## THE TASK
Please return every line of the records that contains the word "developers".

## INPUT
[Start of Attachment]

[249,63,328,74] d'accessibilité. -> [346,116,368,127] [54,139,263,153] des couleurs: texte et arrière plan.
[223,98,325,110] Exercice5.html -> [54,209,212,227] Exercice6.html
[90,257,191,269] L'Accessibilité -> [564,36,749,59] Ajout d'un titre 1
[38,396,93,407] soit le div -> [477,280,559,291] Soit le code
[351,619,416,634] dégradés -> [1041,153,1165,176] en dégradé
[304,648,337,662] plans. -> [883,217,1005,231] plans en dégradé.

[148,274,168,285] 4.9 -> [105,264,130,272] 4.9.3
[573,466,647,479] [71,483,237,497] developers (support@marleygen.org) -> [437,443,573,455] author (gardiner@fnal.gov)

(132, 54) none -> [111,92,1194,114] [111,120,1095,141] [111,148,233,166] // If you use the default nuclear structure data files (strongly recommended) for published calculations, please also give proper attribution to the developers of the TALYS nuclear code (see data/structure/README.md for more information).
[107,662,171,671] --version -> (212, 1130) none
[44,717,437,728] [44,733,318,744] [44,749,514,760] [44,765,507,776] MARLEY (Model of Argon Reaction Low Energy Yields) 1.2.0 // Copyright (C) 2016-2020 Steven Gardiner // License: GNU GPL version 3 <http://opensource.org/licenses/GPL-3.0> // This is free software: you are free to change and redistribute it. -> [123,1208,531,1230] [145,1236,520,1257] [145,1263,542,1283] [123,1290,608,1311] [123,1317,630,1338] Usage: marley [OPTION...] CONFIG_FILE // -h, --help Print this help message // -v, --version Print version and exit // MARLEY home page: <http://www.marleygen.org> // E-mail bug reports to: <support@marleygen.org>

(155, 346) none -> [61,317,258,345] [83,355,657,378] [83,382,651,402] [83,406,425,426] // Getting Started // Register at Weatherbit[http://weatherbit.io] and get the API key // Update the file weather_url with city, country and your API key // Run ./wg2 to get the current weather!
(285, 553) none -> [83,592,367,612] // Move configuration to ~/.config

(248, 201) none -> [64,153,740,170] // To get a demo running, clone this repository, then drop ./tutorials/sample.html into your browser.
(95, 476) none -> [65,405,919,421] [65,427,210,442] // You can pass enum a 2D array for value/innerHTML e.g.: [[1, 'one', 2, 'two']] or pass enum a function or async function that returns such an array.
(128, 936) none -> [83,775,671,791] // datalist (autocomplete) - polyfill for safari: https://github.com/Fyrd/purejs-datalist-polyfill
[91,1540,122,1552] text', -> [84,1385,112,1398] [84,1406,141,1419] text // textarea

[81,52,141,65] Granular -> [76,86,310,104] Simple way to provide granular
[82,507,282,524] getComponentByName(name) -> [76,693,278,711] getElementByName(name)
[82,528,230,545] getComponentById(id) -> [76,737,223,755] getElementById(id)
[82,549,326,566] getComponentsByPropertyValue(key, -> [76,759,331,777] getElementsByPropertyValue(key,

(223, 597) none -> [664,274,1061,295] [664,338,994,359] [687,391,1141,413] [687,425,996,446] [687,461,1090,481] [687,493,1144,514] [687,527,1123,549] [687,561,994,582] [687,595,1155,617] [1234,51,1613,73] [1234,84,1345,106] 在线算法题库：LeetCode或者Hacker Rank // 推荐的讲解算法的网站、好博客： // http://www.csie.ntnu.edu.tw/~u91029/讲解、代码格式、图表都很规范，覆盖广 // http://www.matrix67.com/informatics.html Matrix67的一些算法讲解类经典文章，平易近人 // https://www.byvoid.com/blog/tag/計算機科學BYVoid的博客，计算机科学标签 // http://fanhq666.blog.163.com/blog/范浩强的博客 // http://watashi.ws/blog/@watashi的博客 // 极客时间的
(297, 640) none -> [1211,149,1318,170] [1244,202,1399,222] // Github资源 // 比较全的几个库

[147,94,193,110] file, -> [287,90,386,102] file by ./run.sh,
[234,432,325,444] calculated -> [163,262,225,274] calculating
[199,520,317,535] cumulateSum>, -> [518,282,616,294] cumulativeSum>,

[End of Attachment]

## TASK ANSWER
[573,466,647,479] [71,483,237,497] developers (support@marleygen.org) -> [437,443,573,455] author (gardiner@fnal.gov)
(132, 54) none -> [111,92,1194,114] [111,120,1095,141] [111,148,233,166] // If you use the default nuclear structure data files (strongly recommended) for published calculations, please also give proper attribution to the developers of the TALYS nuclear code (see data/structure/README.md for more information).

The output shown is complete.